Abahlali, on the other hand, has always maintained that people need to be an ANC member to benefit from development in the eThekwini municipality. “There are people in some ward committees in Cato Crest who have three houses each,” said Zandile Nsibande, the chairperson of Abahlali’s women’s league. “Whenever there is development coming, people who are on these databases who are Xhosa-speaking are told to go back to the Eastern Cape, or people from Hammarsdale are told to go to Hammarsdale.”
In an earlier statement, Pillay said one did not need a court order in all cases to resist a land invasion. “We will have to devote more resources to protecting land earmarked for development, indeed all land.”
This is likely to mean a return to older, abandoned tactics.
Richard Pithouse, a Rhodes University political contemporary theory and urban studies lecturer, said: “The attempt to make land invasions impossible goes back more than 10 years.
“What’s new in Durban is that, in the last couple of years, they had lost control of it. Ten years ago, they had land monitors, they were using the branch executive committees in the ward councillor system, they were using aerial photography to survey and control everything.
“This was effective because a lot of the political structures on the ground accepted the authority of the ANC, but that’s no longer the case. If you drive or fly in over Durban, you can see there are new occupations everywhere.”
In some cases, Pithouse said, the ANC and other political formations were joining in the land occupation fray, which was causing confusion.
Bent, bruised but not broken
On the day Thuli Ndlovu, an executive committee member of Abahlali baseMjondolo, was murdered at her home in KwaNdengezi last year, she is alleged to have foretold the event to everyone in the room.
Ndlovu, also a branch chairperson of Abahlali, allegedly knew she would die when she saw Mduduzi Ngcobo’s car making its rounds in the area. Ngcobo, also known as “Nqola”, is currently out on bail and will stand trial for the murder.

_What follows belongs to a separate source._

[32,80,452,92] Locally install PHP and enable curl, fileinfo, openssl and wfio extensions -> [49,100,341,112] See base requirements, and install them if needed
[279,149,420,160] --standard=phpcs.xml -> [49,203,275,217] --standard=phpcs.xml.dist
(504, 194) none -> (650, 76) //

Ndlovu’s murder took place in front of her teenaged daughter, a toddler and her daughter’s maths tutor, who survived two gunshot wounds to the stomach.

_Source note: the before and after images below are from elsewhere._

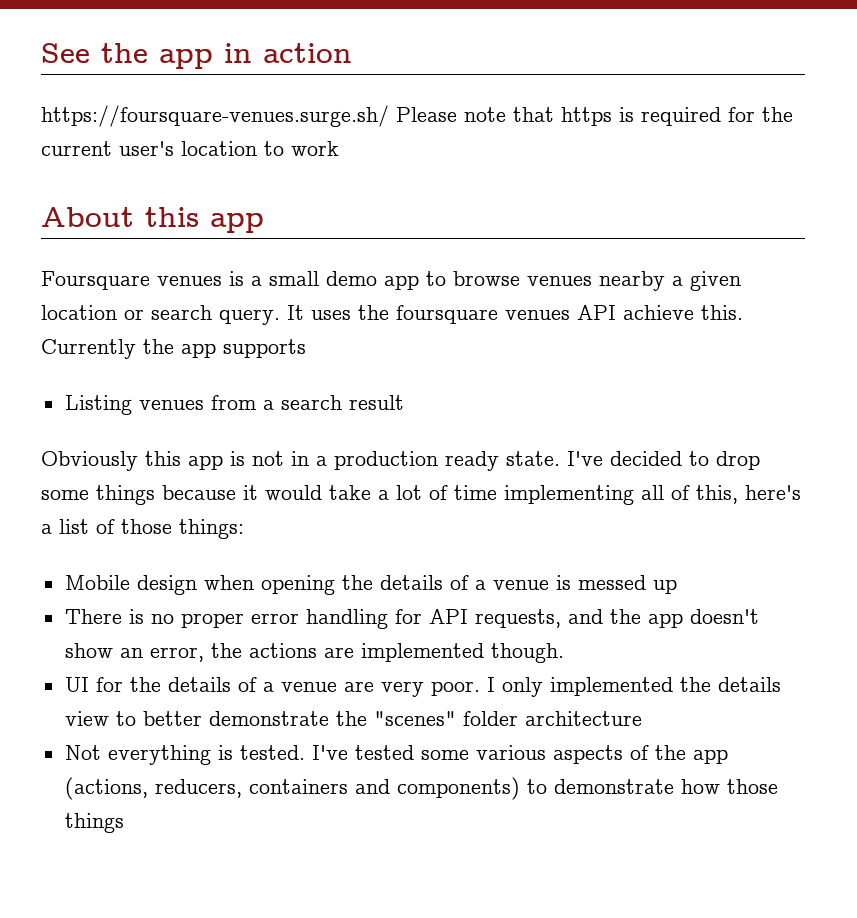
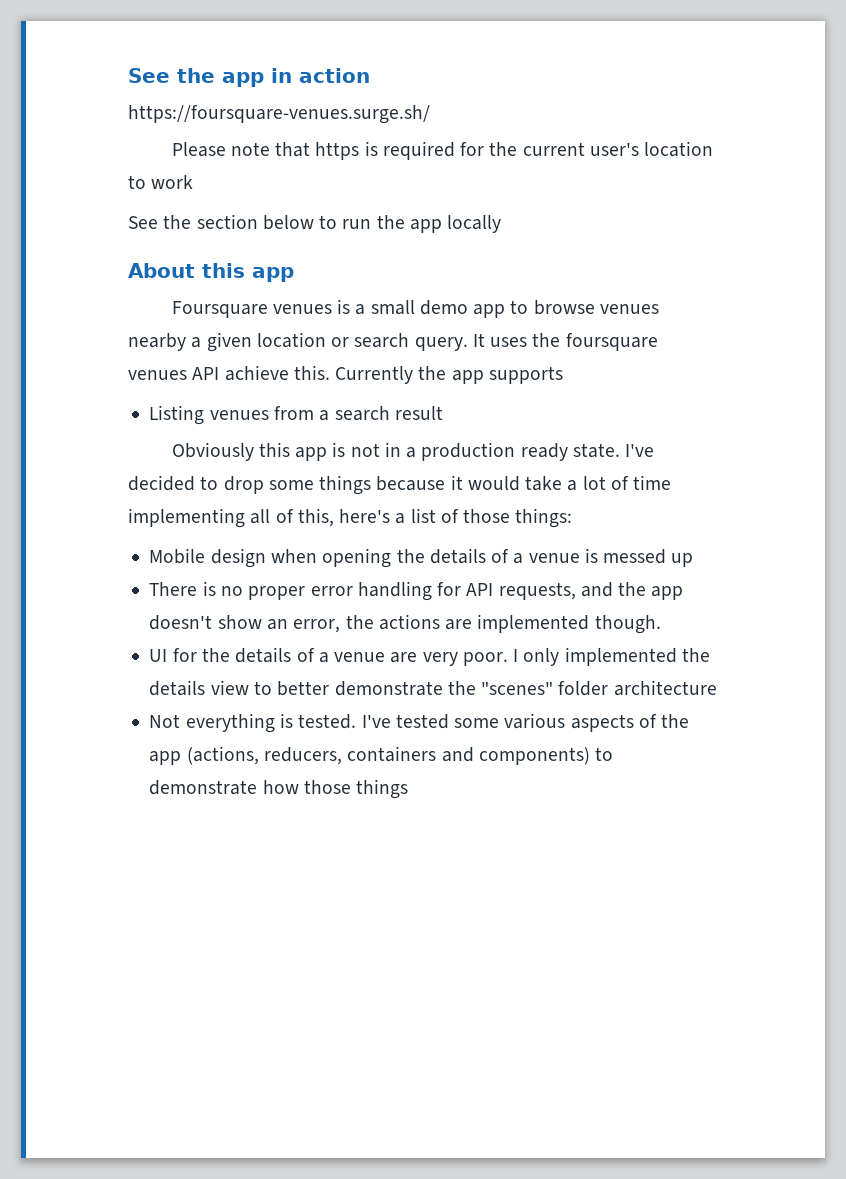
(389, 116) none -> (430, 114) //
(339, 148) none -> [128,214,502,233] // See the section below to run the app locally

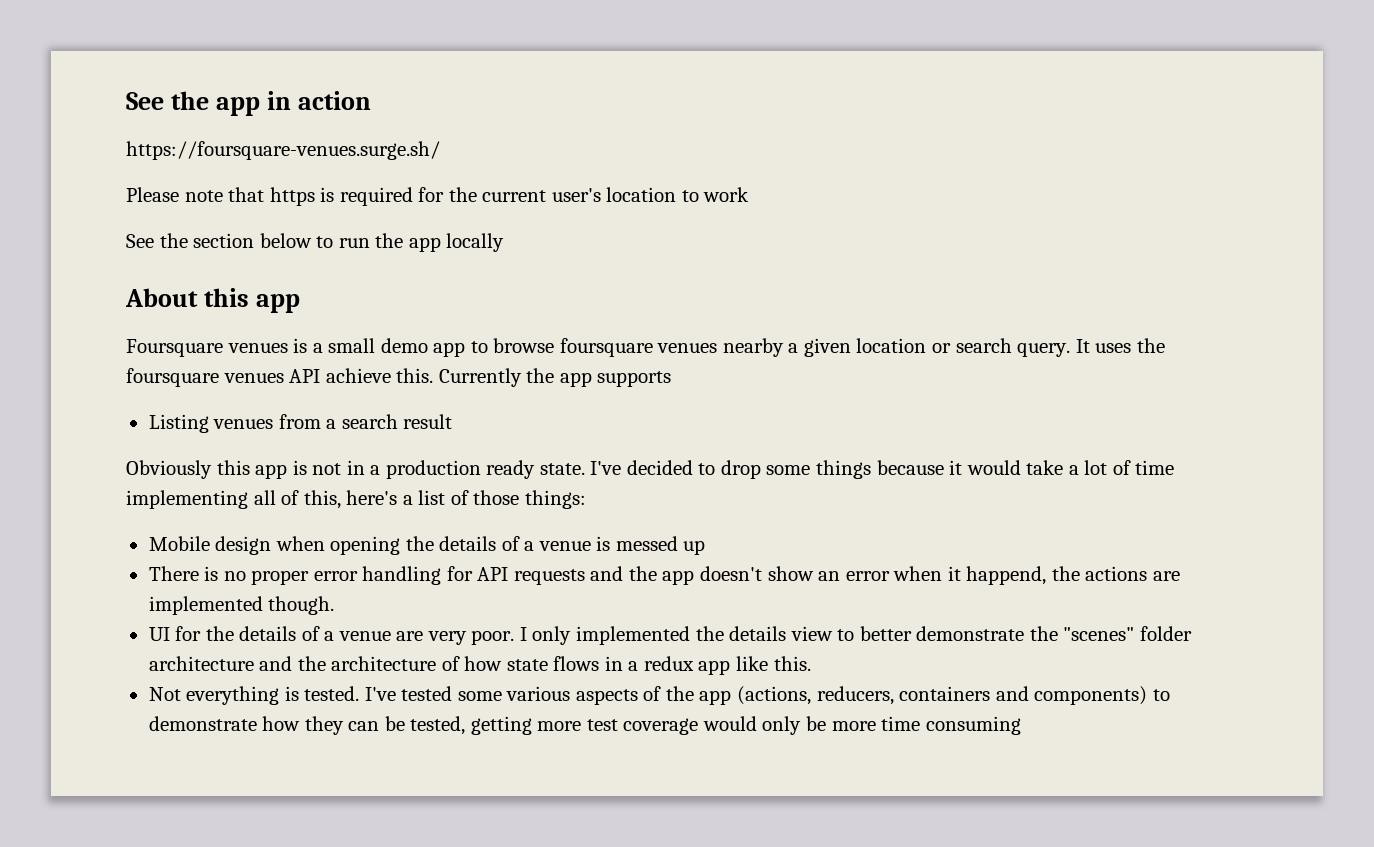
(595, 307) none -> [559,338,653,357] foursquare
[498,582,576,600] requests, -> [513,569,585,585] requests
[293,619,341,633] error, -> [845,566,1047,585] error when it happend,
(717, 688) none -> [259,656,811,675] and the architecture of how state flows in a redux app like this.
[303,779,409,799] those things -> [304,716,1021,735] they can be tested, getting more test coverage would only be more time consuming

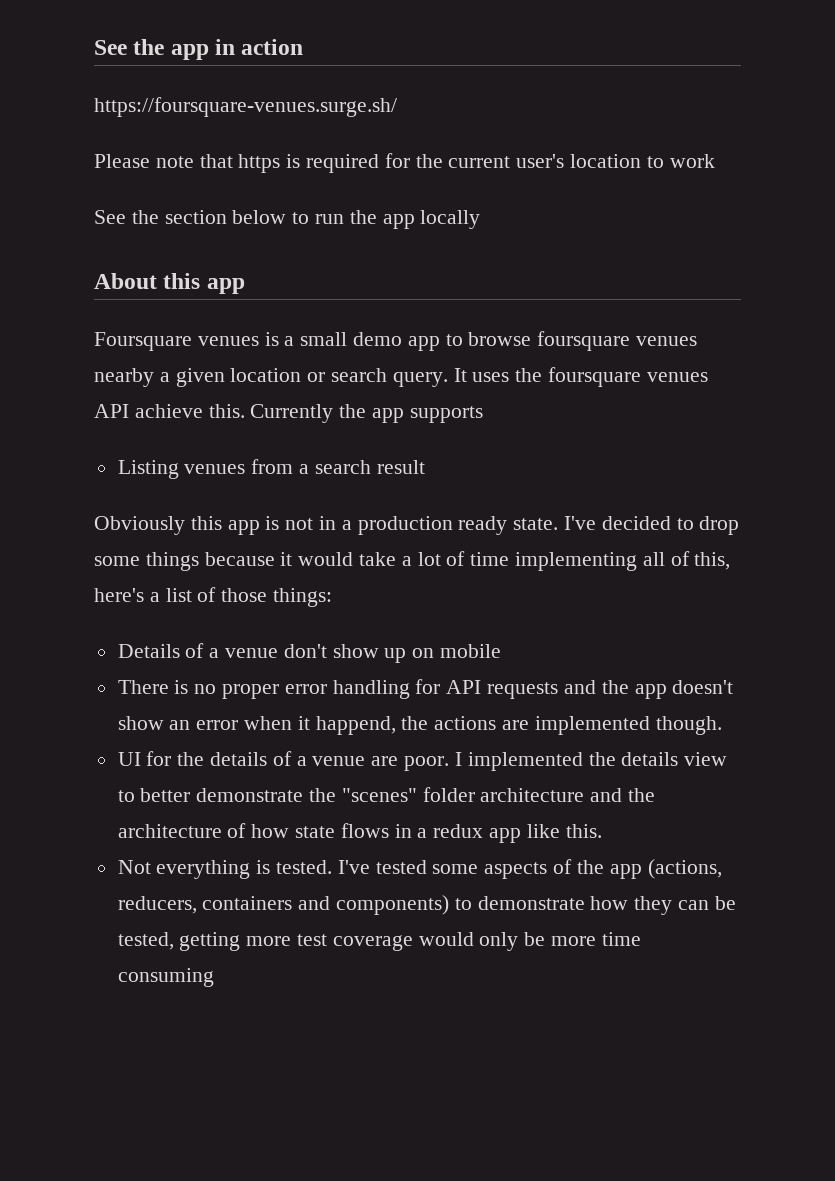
[148,536,678,555] Mobile design when opening the details of a venue is messed -> [117,643,379,658] Details of a venue don't show
(706, 547) none -> [412,644,502,658] on mobile
[427,631,467,645] very -> (399, 761) none
[532,626,572,645] only -> (462, 759) none
[506,686,571,701] various -> (479, 869) none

Her murder was the fourth shooting of an Abahlali member since the unsolved March 2013 murder of Thembinkosi Qumbela in Cato Crest. It capped a reign of terror over the organisation that has placed it under tremendous pressure over the past two years.
Abahlali spokesperson Ndabo Mzimela says 2013 and 2014 “were very rough on us. This year represents, in some ways, relative calm. But some of our comrades, including me and the organisation’s president, S’bu Zikode, are in hiding.”

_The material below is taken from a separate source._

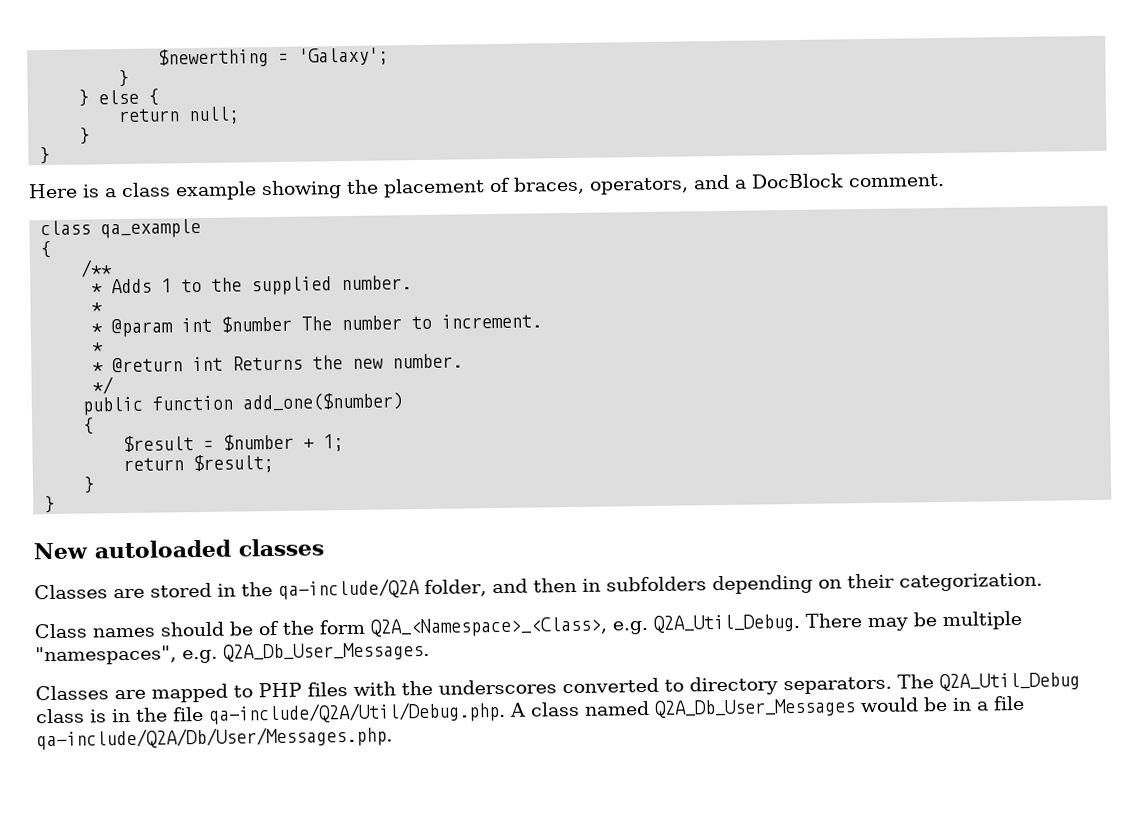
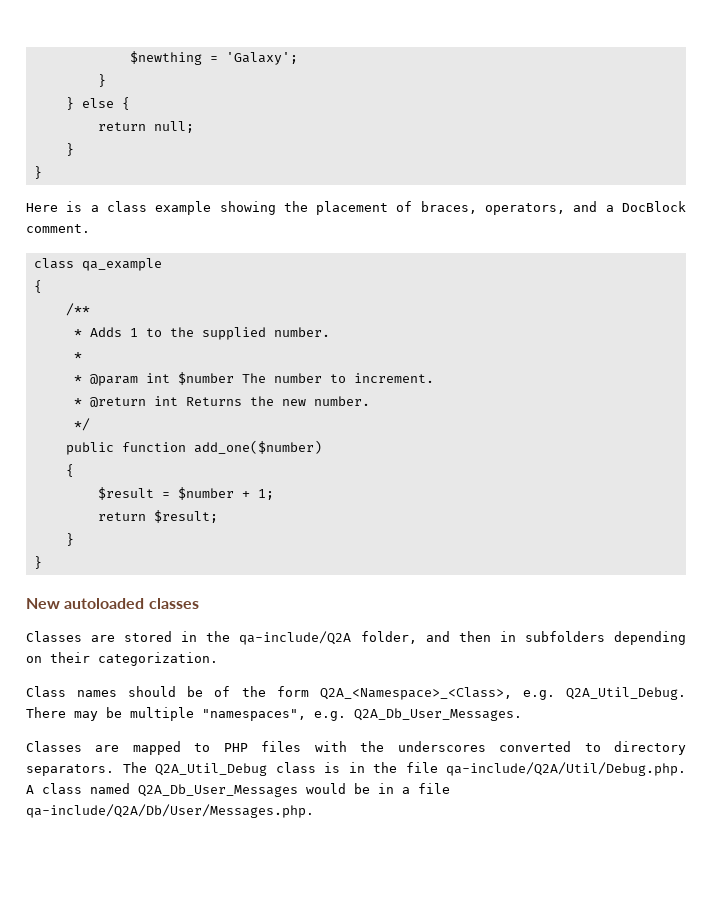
[158,48,270,68] $newerthing -> [129,51,202,65] $newthing
[92,362,105,373] // * -> (82, 402) none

Some observers argue that the pressures of organisational growth and continued resistance in a life-threatening climate, the decision to back the Democratic Alliance in last year’s local government elections and the growth of land occupation as a political strategy have altered the movement in varying but profound ways; some of these pressures have seen key founding members depart.
“The DA decision, for example, may have been misconstrued by people eager for publicity, but it was a majority decision so people had to respect it,” says Mzimela.
On how it affected relations with the municipality, Mzimela says: “No matter what we decided, we’d be looked down upon in any case. For us it was about making our own decisions to reduce the ANC’s stranglehold on power. After all, we are the only ones wading through the mud in the squatter camps.”